View Issue Details

IDProjectCategoryView StatusLast Update
0027886RunnerHTML5Public2019-05-09 15:49
ReporterYellowAfterlifeAssigned ToMike Dailly 
PriorityMediumSeverityB - MajorReproducibility100%
Status ClosedResolutionFixed 
PlatformWindowsOSWindows 8OS Version8.1
Product Version 
Target VersionFixed in Version 
Summary0027886: HTML5: buffer_string and string_byte_ functions are not UTF-8 aware (implementation included)
DescriptionCurrently buffer_read(_, buffer_string), buffer_write(_, buffer_string, _), string_byte_at(_, _), and string_byte_length(_) are not UTF-8 aware, which renders them useless for interoperation with anything that expects the client to handle UTF-8 correctly.

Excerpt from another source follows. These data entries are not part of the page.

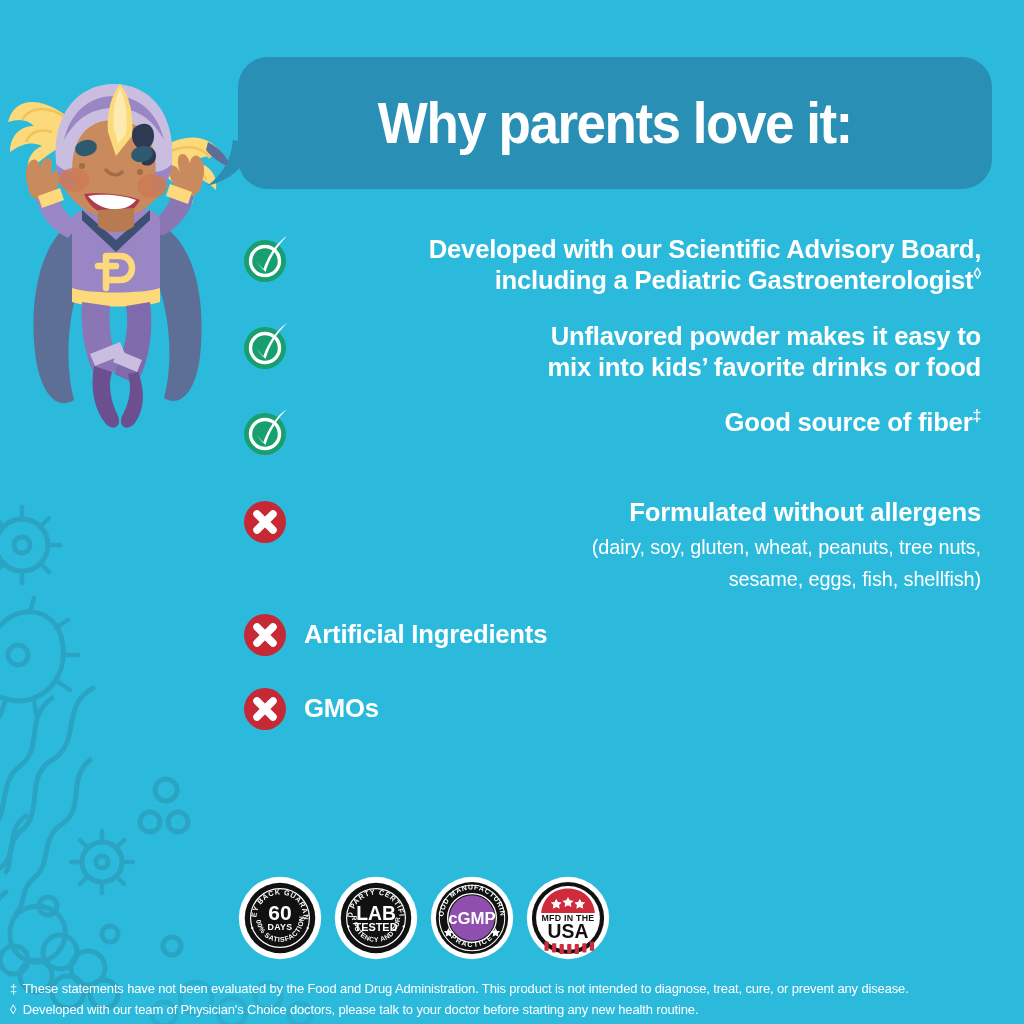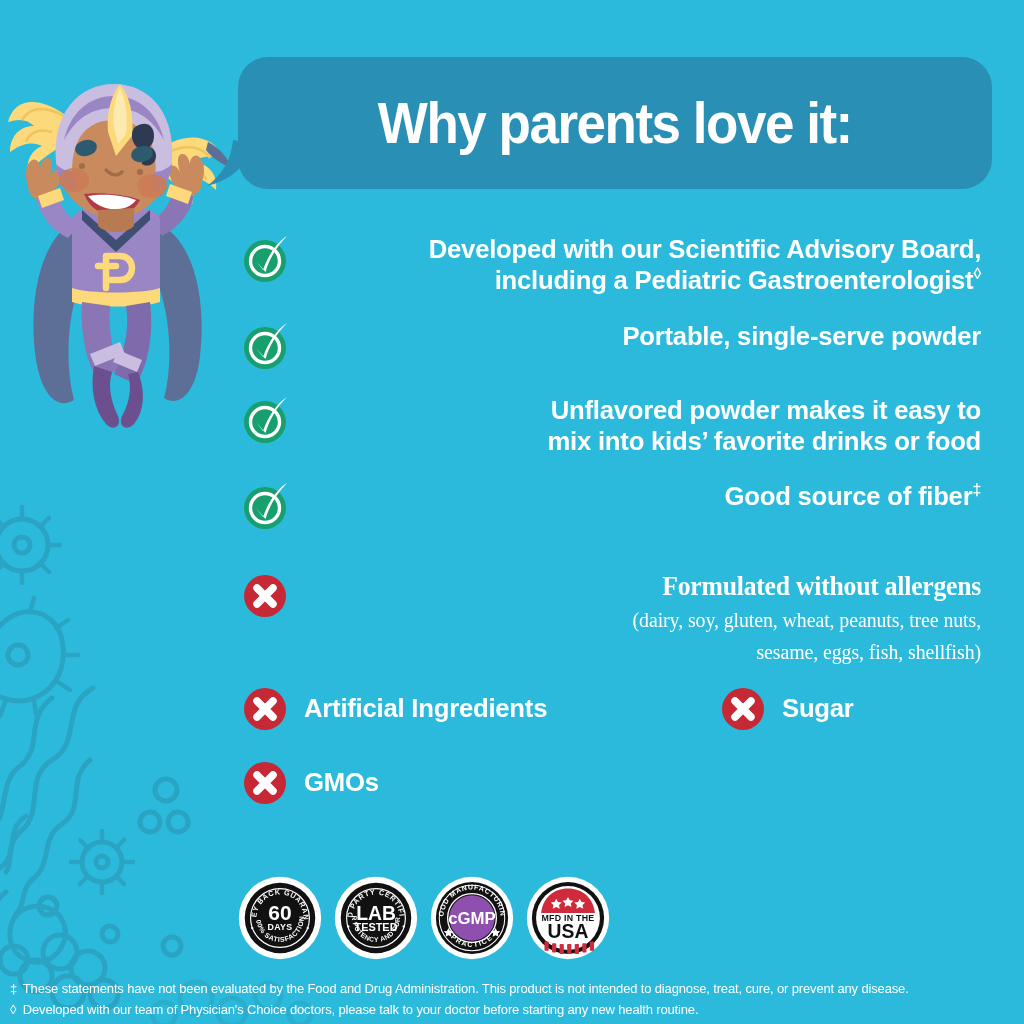--- a/index.html
+++ b/index.html
@@ -353,18 +353,6 @@
       </div>
     </div>
 
-    <div class="row gap-before">
-      <div class="icon-wrap">
-        <svg width="48" height="50" viewBox="0 0 48 50">
-          <circle cx="23" cy="27" r="21" fill="#17a06e"></circle>
-          <circle cx="23" cy="27" r="14.5" fill="none" stroke="#ffffff" stroke-width="3.4"></circle>
-          <path d="M 14 27 L 21 36 C 26 22, 34 9, 45 2 C 34 13, 27 26, 23.5 38 Z" fill="#ffffff"></path>
-        </svg>
-      </div>
-      <div class="body">
-        <div class="row-title">Portable, single-serve powder</div>
-      </div>
-    </div>
 
     <div class="row gap-before">
       <div class="icon-wrap">

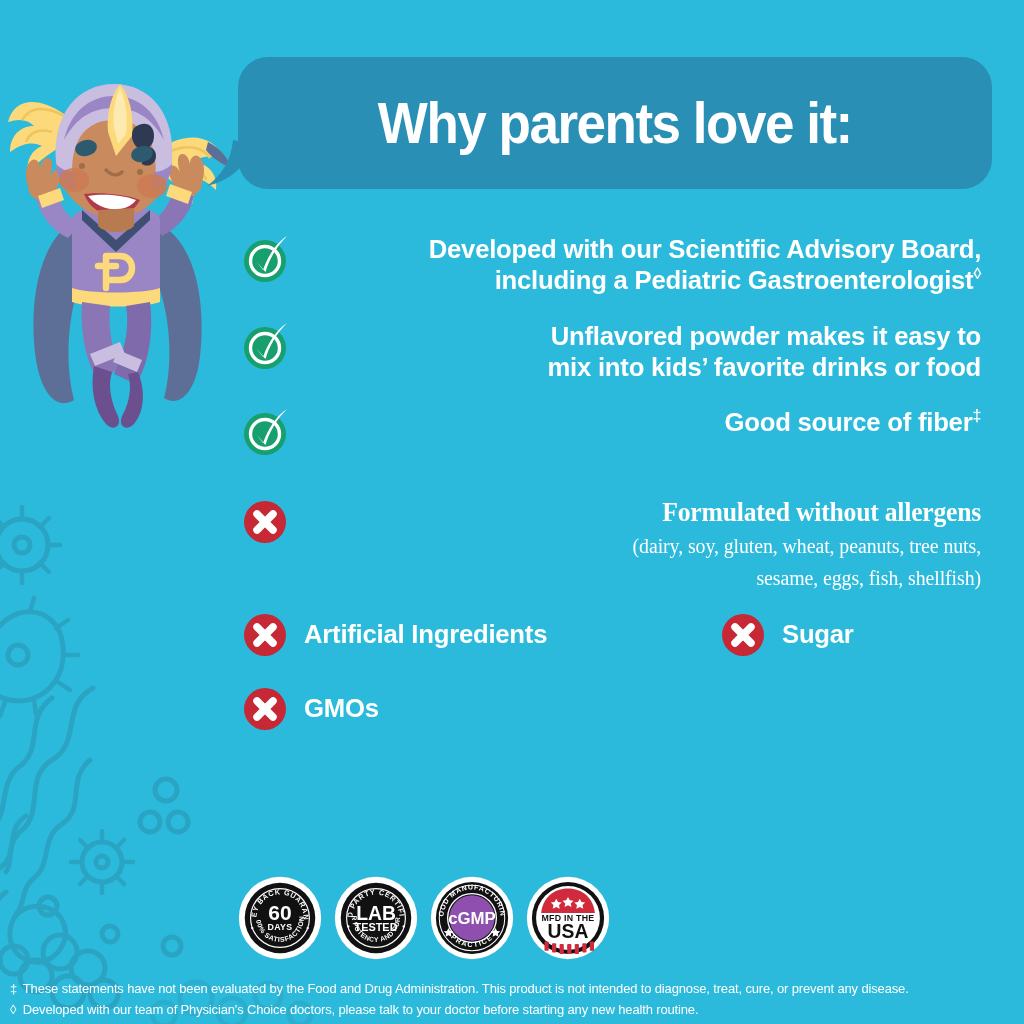--- a/index.html
+++ b/index.html
@@ -385,7 +385,7 @@
       </div>
     </div>
 
-    <div class="row" style="margin-top:38px; margin-bottom:0;font-family:Liberation Serif, serif;">
+    <div class="row" style="margin-top:38px; margin-bottom:0;">
       <div class="icon-wrap">
         <svg width="48" height="50" viewBox="0 0 48 50">
           <circle cx="23" cy="25" r="21" fill="#c62836"></circle>

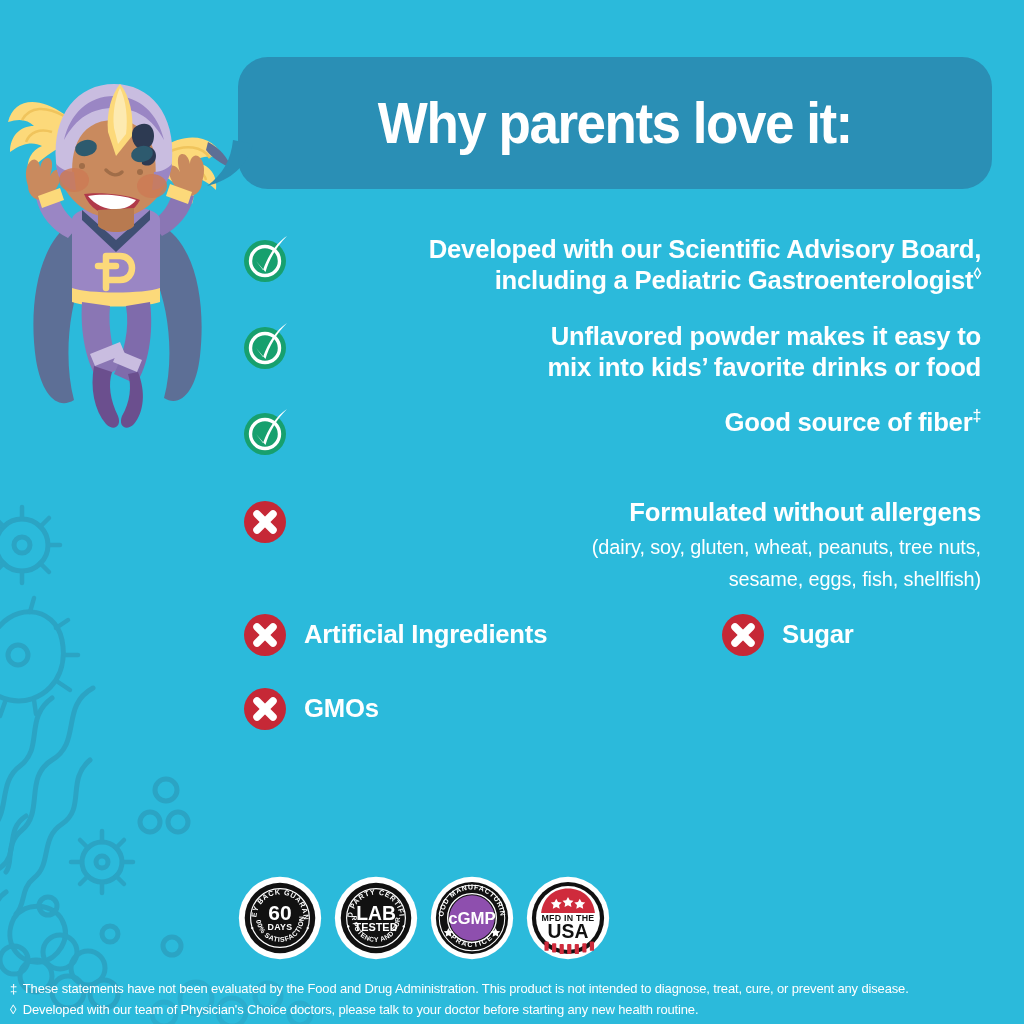--- a/index.html
+++ b/index.html
@@ -416,18 +416,6 @@
           </svg>
         </div>
         <div class="lbl">Artificial Ingredients</div>
-      </div>
-      <div class="col right">
-        <div class="icon-wrap">
-          <svg width="48" height="48" viewBox="0 0 48 48">
-            <circle cx="23" cy="24" r="21" fill="#c62836"></circle>
-            <g stroke="#ffffff" stroke-width="7.5" stroke-linecap="round">
-              <line x1="15" y1="16" x2="31" y2="32"></line>
-              <line x1="31" y1="16" x2="15" y2="32"></line>
-            </g>
-          </svg>
-        </div>
-        <div class="lbl">Sugar</div>
       </div>
     </div>
 

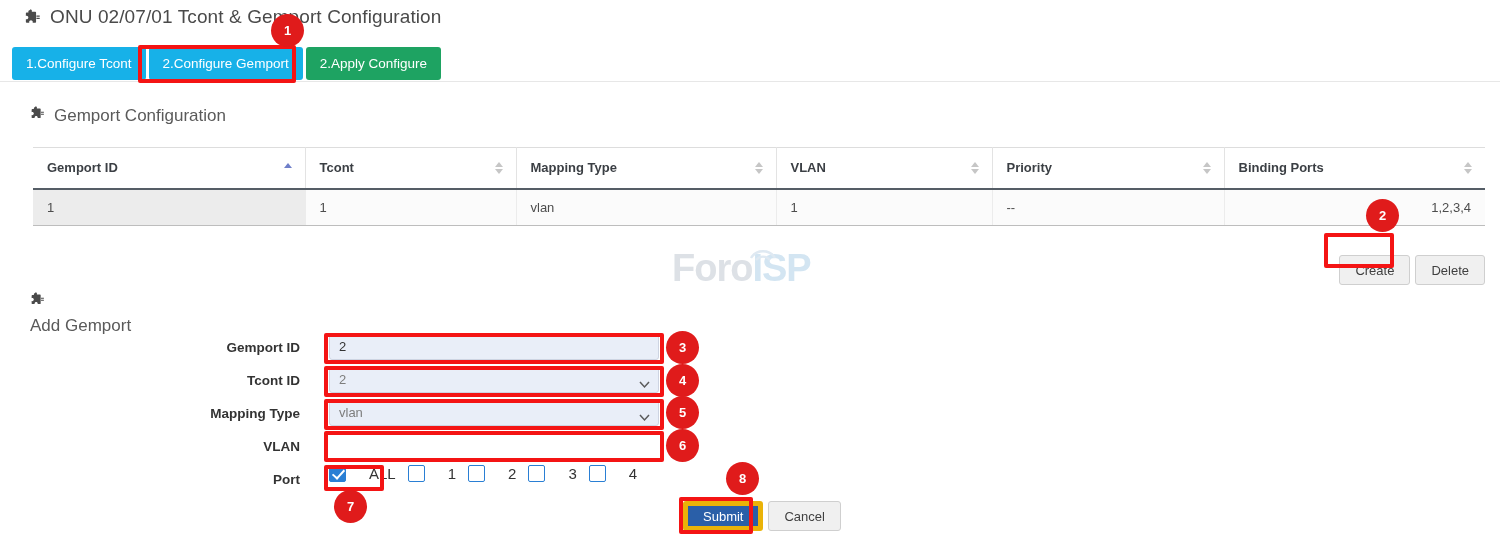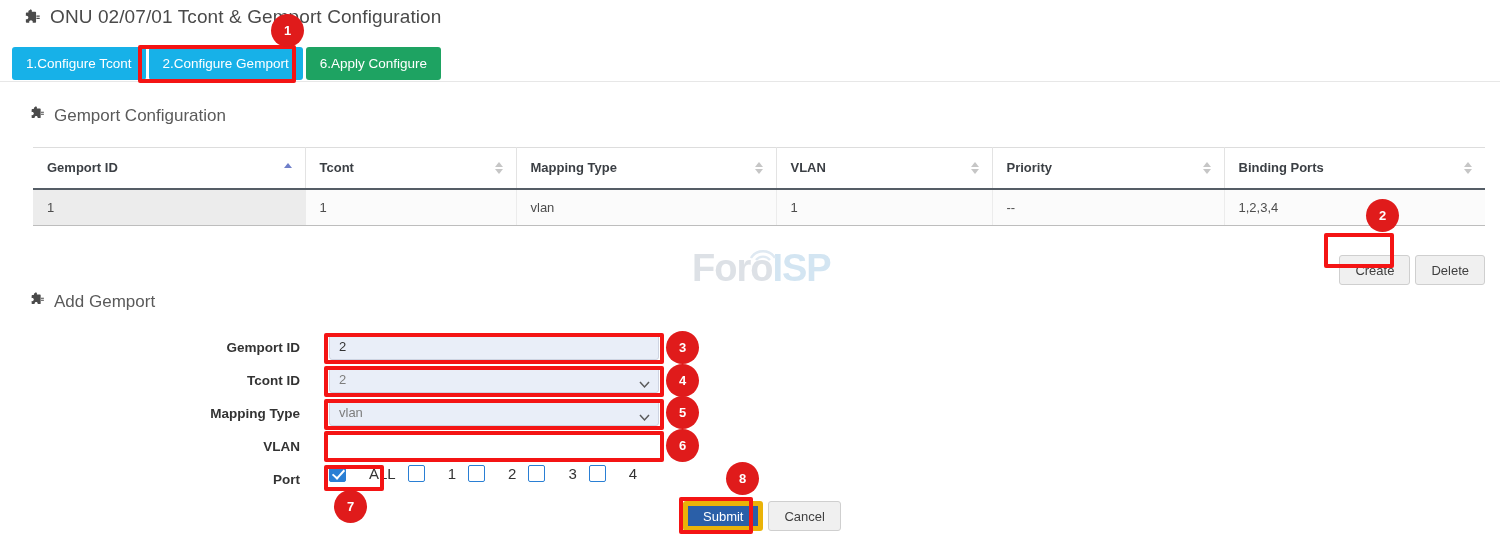--- a/index.html
+++ b/index.html
@@ -178,7 +178,7 @@
   <div class="tabbar">
     <button class="tab cyan">1.Configure Tcont</button>
     <button class="tab cyan">2.Configure Gemport</button>
-    <button class="tab green">6.Apply Configure</button>
+    <button class="tab green">2.Apply Configure</button>
   </div>
   <div class="tabbar-underline"></div>
 

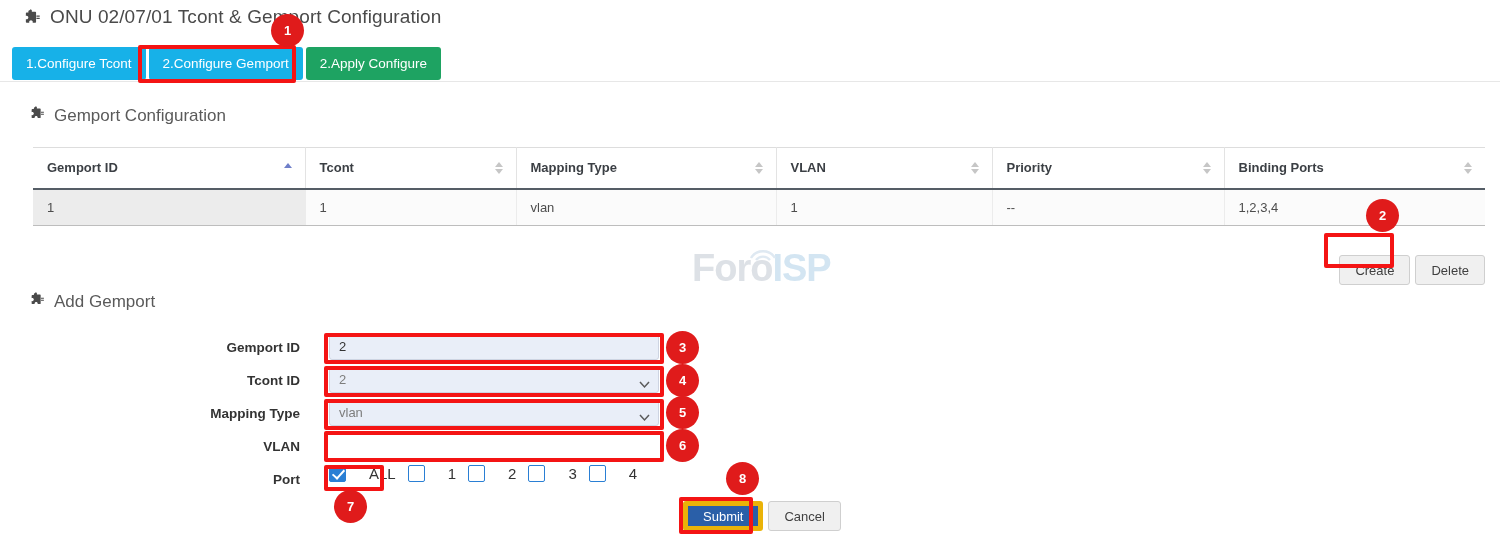--- a/index.html
+++ b/index.html
@@ -70,7 +70,7 @@
     background: #fbfbfb;
     white-space: nowrap;
   }
-  table.grid tbody td:last-child { border-right: none; }
+  table.grid tbody td:last-child { border-right: none; text-align: right; }
   table.grid tbody td.sorted-col { background: #ececec; }
   .sort-ic {
     position: absolute; right: 12px; top: 50%; transform: translateY(-50%);

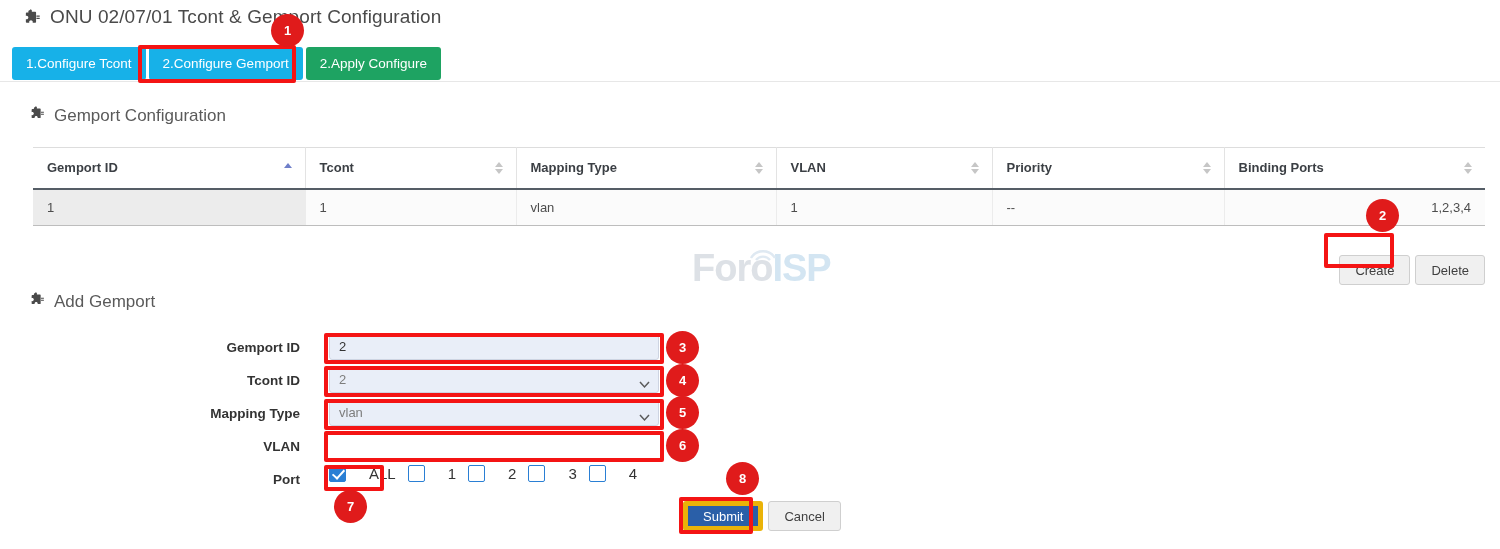--- a/index.html
+++ b/index.html
@@ -91,7 +91,7 @@
   .watermark {
     position: absolute; left: 672px; top: 247px;
     font-size: 38px; font-weight: bold; letter-spacing: -1px;
-    user-select: none; pointer-events: none; margin-left: 20px;
+    user-select: none; pointer-events: none;
   }
   .wm-foro { color: #dde1e6; }
   .wm-isp  { color: #d3e5f2; }

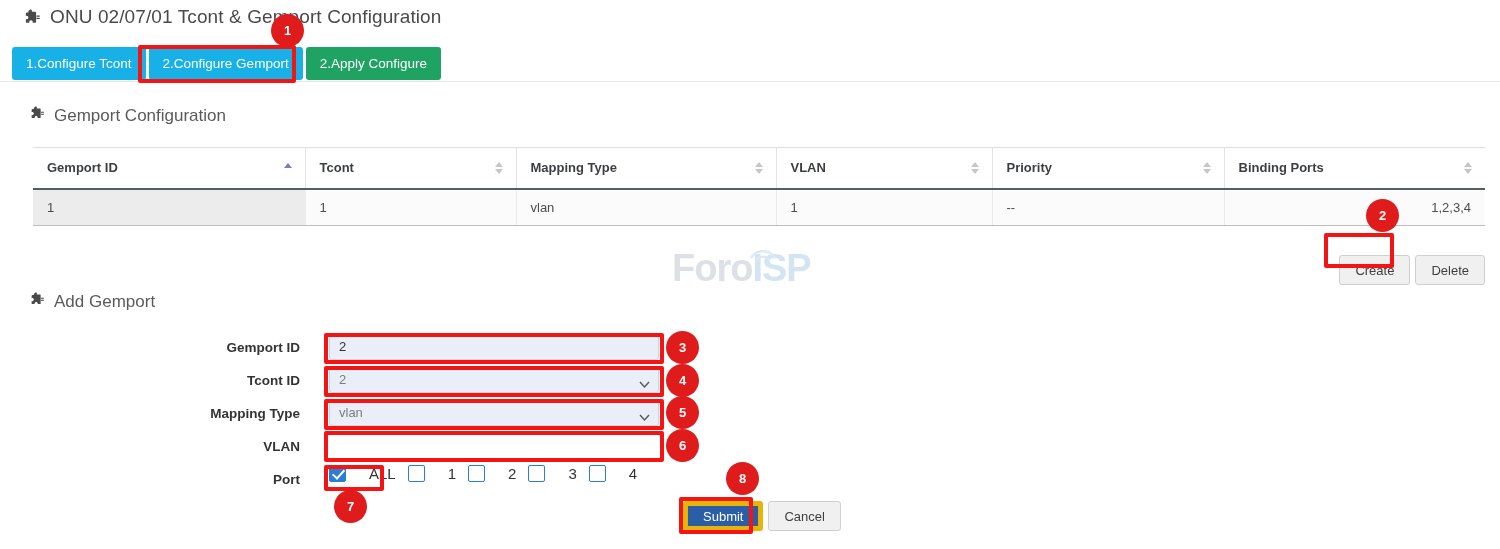--- a/index.html
+++ b/index.html
@@ -42,7 +42,7 @@
     font-size: 17px; color: #5a5a5a; font-weight: 400;
   }
   #gemport-config-head { left: 30px; top: 106px; }
-  #add-gemport-head    { left: 30px; top: 292px; }
+  #add-gemport-head    { left: 30px; top: 292px; flex-direction: column; }
 
   
   .table-wrap { position: absolute; left: 33px; top: 147px; width: 1452px; }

buffer_read and buffer_write use 16-bit integers for char codes, which means that any >= 3 byte glyphs are lost on write even if there's no external code.

string_byte_ functions return regular (char) length/codes, which makes them useless for their purpose.

Attached is a project with a test case (reading/writing 1, 2, 3, 4 byte glyphs; polling byte length; polling bytes) to highlight the issues.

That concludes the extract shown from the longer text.